• **DATA LISTING**:
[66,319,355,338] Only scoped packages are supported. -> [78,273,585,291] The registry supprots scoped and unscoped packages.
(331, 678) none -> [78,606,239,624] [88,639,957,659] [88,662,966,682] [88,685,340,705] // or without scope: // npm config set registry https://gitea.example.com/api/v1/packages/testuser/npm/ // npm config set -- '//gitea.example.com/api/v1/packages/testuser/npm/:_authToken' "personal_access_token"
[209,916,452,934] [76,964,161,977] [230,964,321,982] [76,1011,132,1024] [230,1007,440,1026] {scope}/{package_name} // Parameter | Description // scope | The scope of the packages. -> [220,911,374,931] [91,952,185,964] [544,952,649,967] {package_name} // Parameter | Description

--

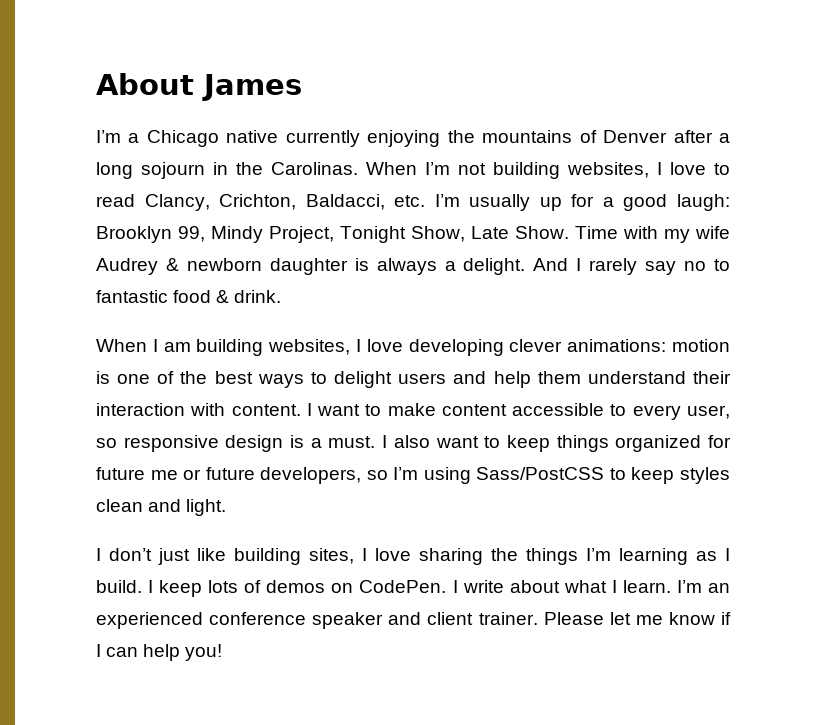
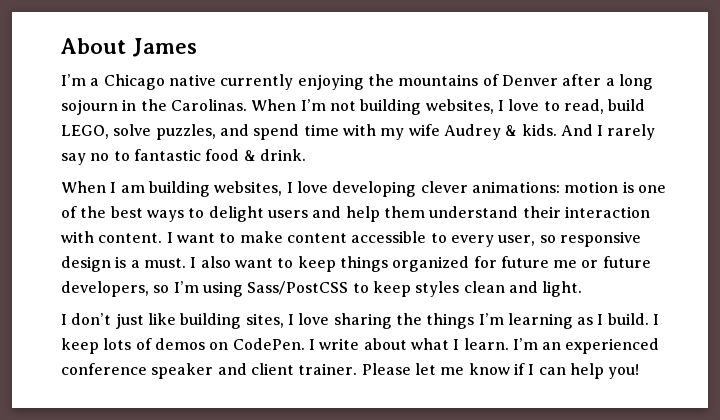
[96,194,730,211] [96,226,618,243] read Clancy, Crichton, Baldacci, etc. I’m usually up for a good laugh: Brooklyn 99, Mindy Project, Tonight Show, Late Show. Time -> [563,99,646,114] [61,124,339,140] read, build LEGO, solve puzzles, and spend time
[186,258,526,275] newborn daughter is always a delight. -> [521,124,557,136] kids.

• **EXERCISE OBJECTIVE**:
Your answer should consist only of the lines above between the line holding "[66,319,355,338] Only scoped" and the line holding "[209,916,452,934] [76,964,161,977] [230,964,321,982]", inclusive, each transcribed exactly.

• **RESULT OF THE EXERCISE**:
[66,319,355,338] Only scoped packages are supported. -> [78,273,585,291] The registry supprots scoped and unscoped packages.
(331, 678) none -> [78,606,239,624] [88,639,957,659] [88,662,966,682] [88,685,340,705] // or without scope: // npm config set registry https://gitea.example.com/api/v1/packages/testuser/npm/ // npm config set -- '//gitea.example.com/api/v1/packages/testuser/npm/:_authToken' "personal_access_token"
[209,916,452,934] [76,964,161,977] [230,964,321,982] [76,1011,132,1024] [230,1007,440,1026] {scope}/{package_name} // Parameter | Description // scope | The scope of the packages. -> [220,911,374,931] [91,952,185,964] [544,952,649,967] {package_name} // Parameter | Description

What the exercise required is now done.